_Problem requirements_
In the listing below, find the line containing "padding:0; background:#ffffff; color:#3c3c3c;" and the line containing "font-size:11.5px; line-height:1.55; background:#bef264;". Repeat exactly those two lines and every line between them, nothing more.

_Records provided_
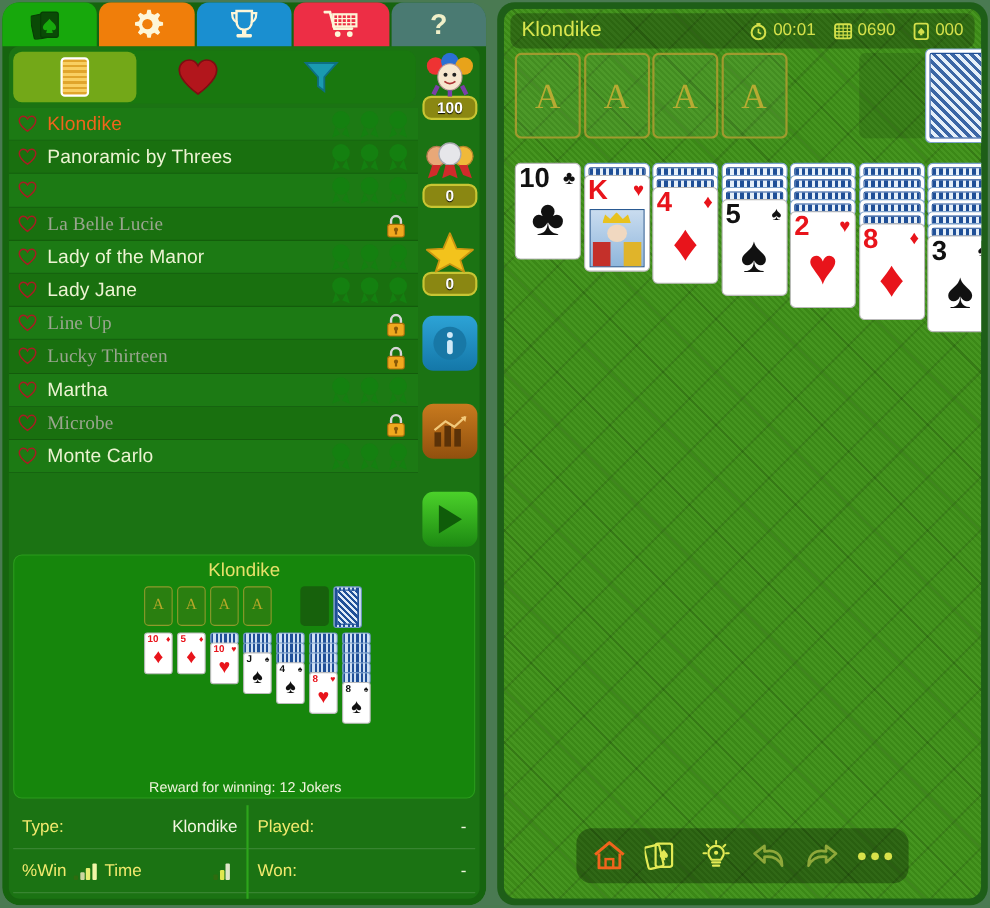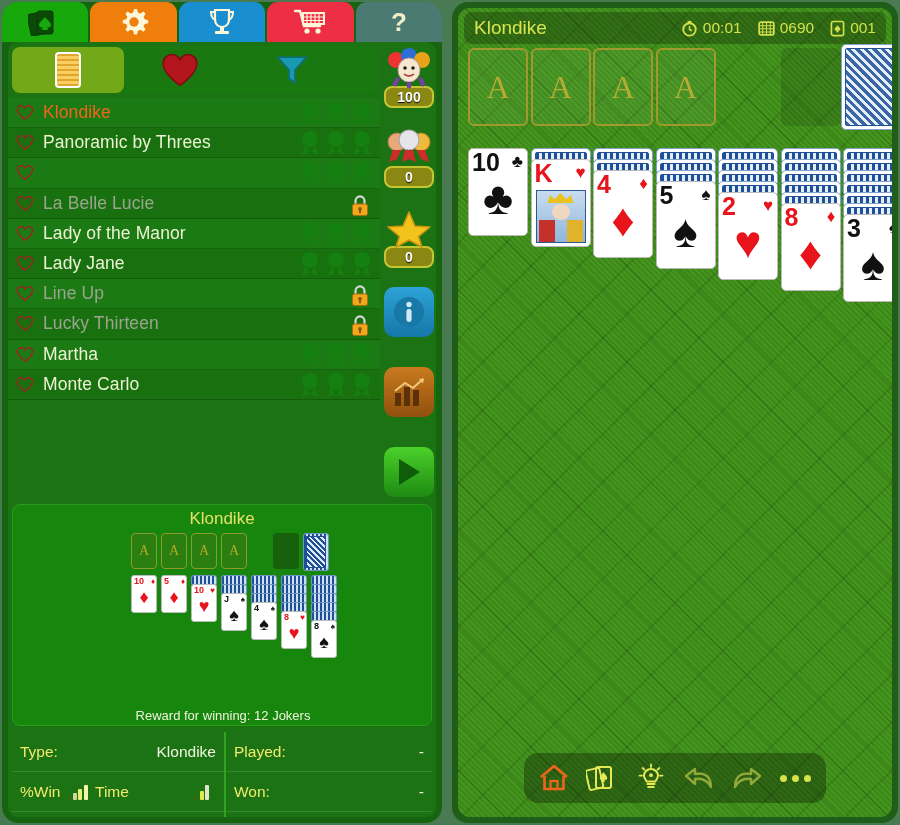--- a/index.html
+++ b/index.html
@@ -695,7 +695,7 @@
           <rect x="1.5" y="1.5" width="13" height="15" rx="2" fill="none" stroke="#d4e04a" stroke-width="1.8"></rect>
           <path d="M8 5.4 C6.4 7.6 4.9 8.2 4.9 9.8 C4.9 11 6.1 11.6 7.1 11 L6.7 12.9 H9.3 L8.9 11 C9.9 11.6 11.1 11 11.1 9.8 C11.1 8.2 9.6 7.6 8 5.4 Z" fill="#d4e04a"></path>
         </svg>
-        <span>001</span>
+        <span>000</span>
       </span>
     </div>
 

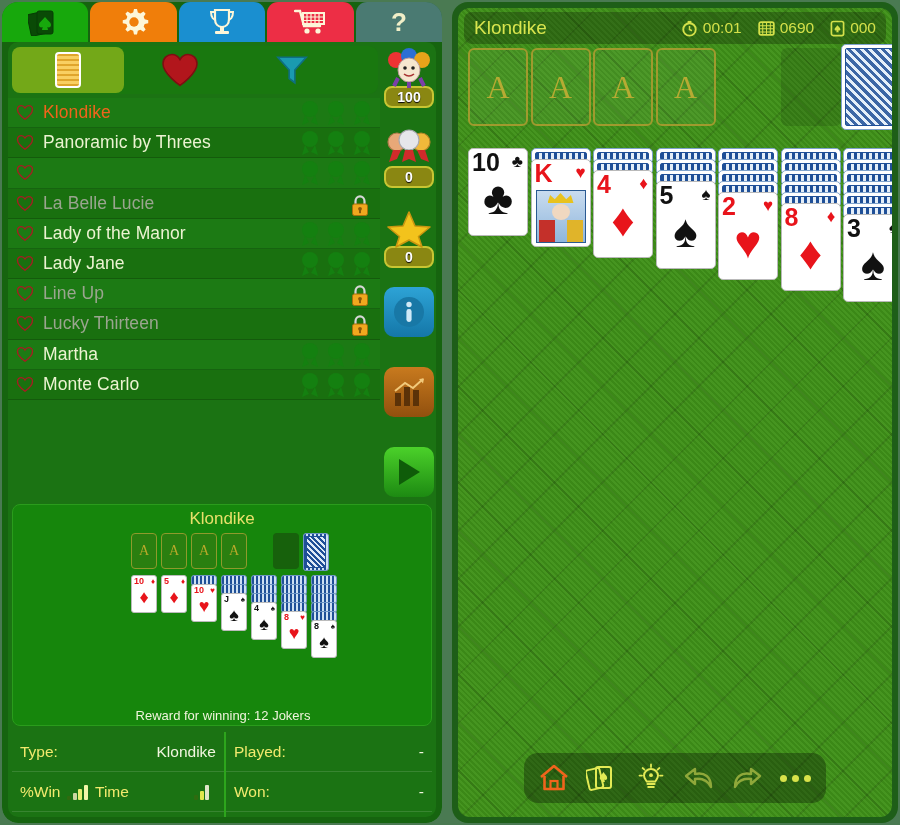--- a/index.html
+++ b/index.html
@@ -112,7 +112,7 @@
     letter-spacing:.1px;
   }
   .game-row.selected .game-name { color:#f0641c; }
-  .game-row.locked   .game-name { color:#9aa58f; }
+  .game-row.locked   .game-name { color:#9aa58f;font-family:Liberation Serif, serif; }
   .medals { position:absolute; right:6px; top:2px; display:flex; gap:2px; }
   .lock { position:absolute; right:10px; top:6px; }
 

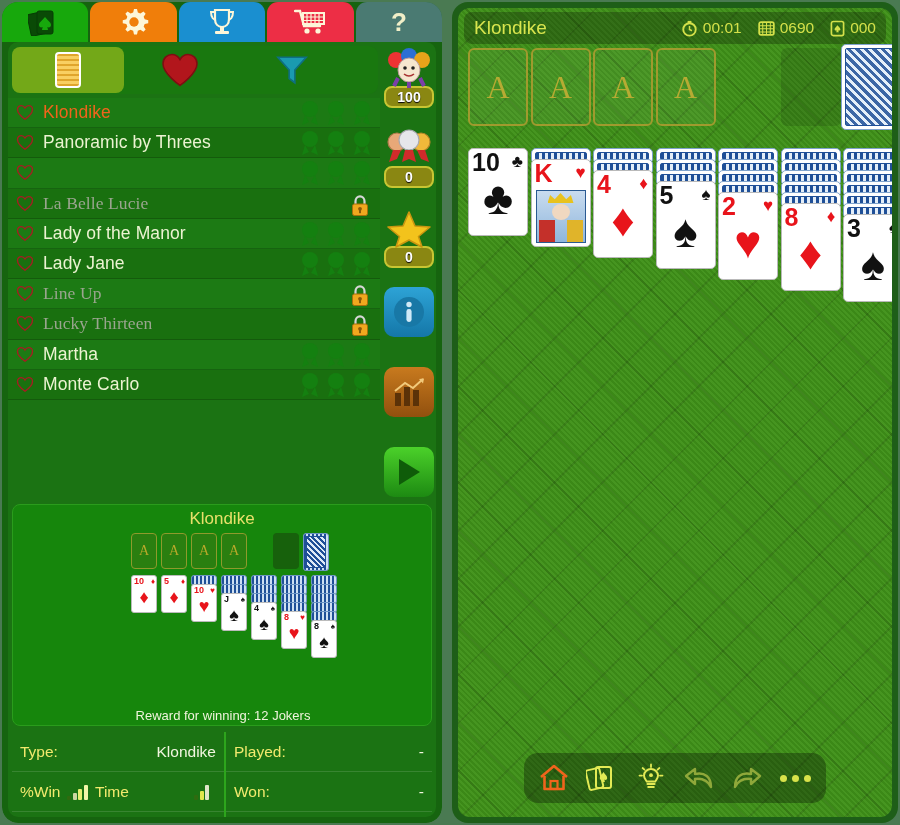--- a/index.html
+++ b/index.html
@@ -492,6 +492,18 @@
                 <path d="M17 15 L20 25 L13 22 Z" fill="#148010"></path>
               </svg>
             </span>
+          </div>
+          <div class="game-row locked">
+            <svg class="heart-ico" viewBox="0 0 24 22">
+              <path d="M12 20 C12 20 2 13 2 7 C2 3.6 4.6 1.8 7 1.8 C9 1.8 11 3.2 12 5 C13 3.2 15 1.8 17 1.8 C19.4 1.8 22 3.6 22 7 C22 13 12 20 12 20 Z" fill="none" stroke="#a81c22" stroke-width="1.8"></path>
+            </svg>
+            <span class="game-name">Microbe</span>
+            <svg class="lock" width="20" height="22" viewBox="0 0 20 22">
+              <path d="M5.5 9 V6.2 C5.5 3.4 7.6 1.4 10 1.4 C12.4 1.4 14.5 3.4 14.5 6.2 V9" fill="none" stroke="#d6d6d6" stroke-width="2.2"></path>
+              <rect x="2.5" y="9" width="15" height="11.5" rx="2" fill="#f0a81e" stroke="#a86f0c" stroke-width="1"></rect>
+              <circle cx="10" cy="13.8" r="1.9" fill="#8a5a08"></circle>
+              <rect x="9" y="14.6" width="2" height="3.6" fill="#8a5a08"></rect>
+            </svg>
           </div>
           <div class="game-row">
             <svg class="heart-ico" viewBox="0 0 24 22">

* * *

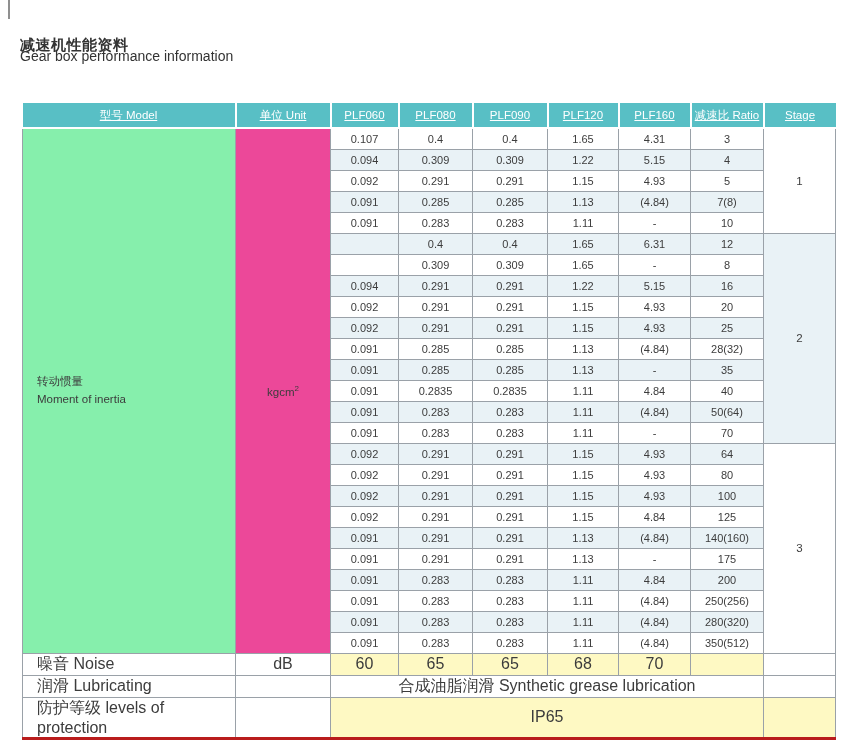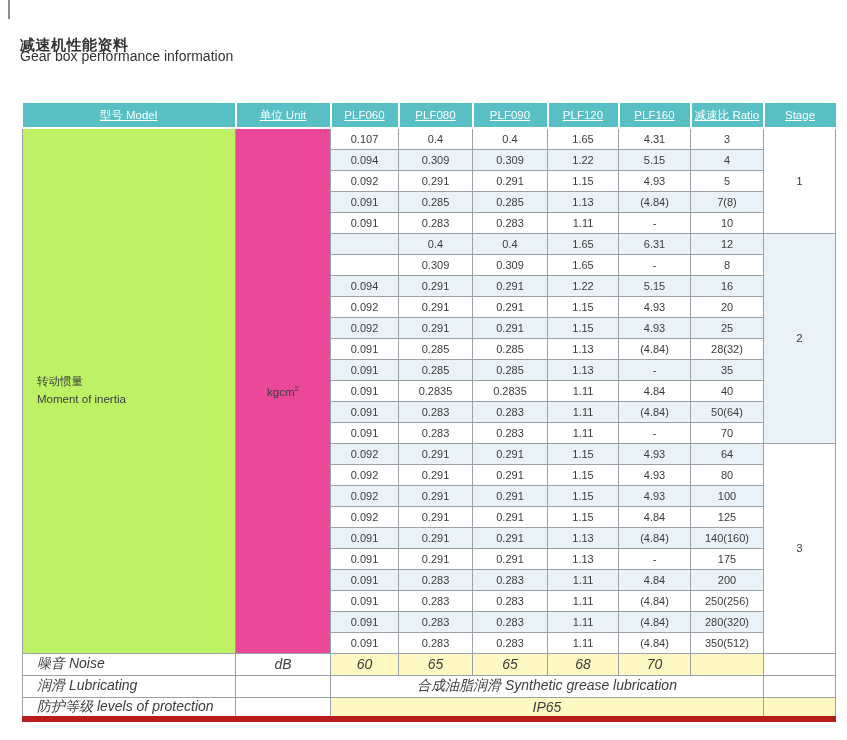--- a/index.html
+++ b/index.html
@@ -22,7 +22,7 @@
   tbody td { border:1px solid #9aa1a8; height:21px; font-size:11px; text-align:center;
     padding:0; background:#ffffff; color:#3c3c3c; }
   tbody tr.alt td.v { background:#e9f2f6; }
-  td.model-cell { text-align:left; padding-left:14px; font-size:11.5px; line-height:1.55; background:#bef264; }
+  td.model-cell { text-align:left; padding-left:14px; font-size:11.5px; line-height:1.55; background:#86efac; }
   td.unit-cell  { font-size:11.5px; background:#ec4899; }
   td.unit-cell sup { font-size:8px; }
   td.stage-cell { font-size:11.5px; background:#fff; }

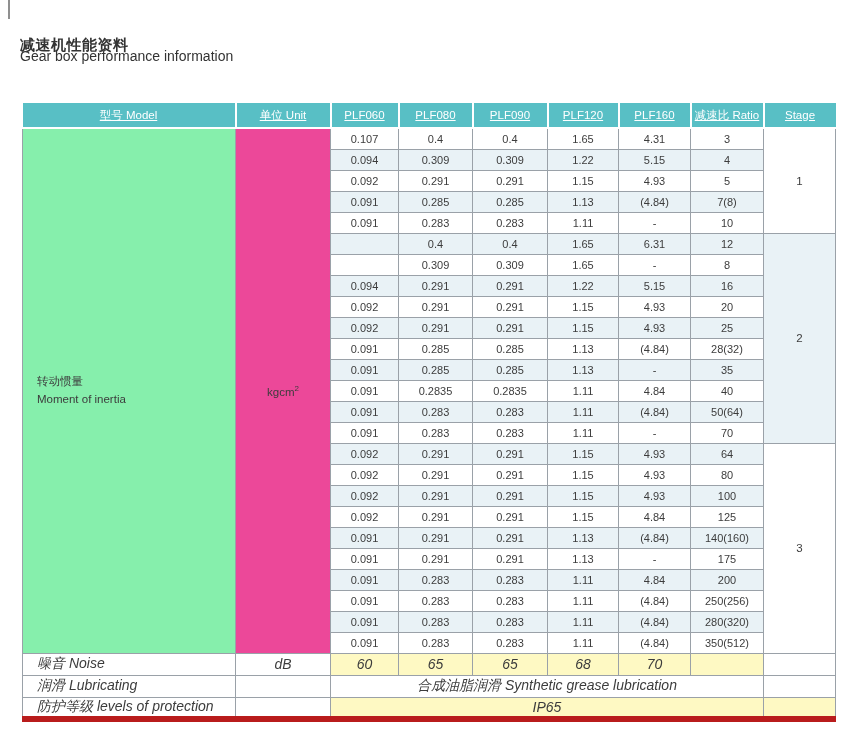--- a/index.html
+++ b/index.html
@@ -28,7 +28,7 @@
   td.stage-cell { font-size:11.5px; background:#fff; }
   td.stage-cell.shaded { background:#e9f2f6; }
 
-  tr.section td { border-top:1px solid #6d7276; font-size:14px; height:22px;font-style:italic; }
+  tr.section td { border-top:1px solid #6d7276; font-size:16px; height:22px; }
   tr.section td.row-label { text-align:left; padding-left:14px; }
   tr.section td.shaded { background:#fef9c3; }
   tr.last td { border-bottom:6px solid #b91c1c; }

_Written response_
     padding:0; background:#ffffff; color:#3c3c3c; }
   tbody tr.alt td.v { background:#e9f2f6; }
-  td.model-cell { text-align:left; padding-left:14px; font-size:11.5px; line-height:1.55; background:#bef264; }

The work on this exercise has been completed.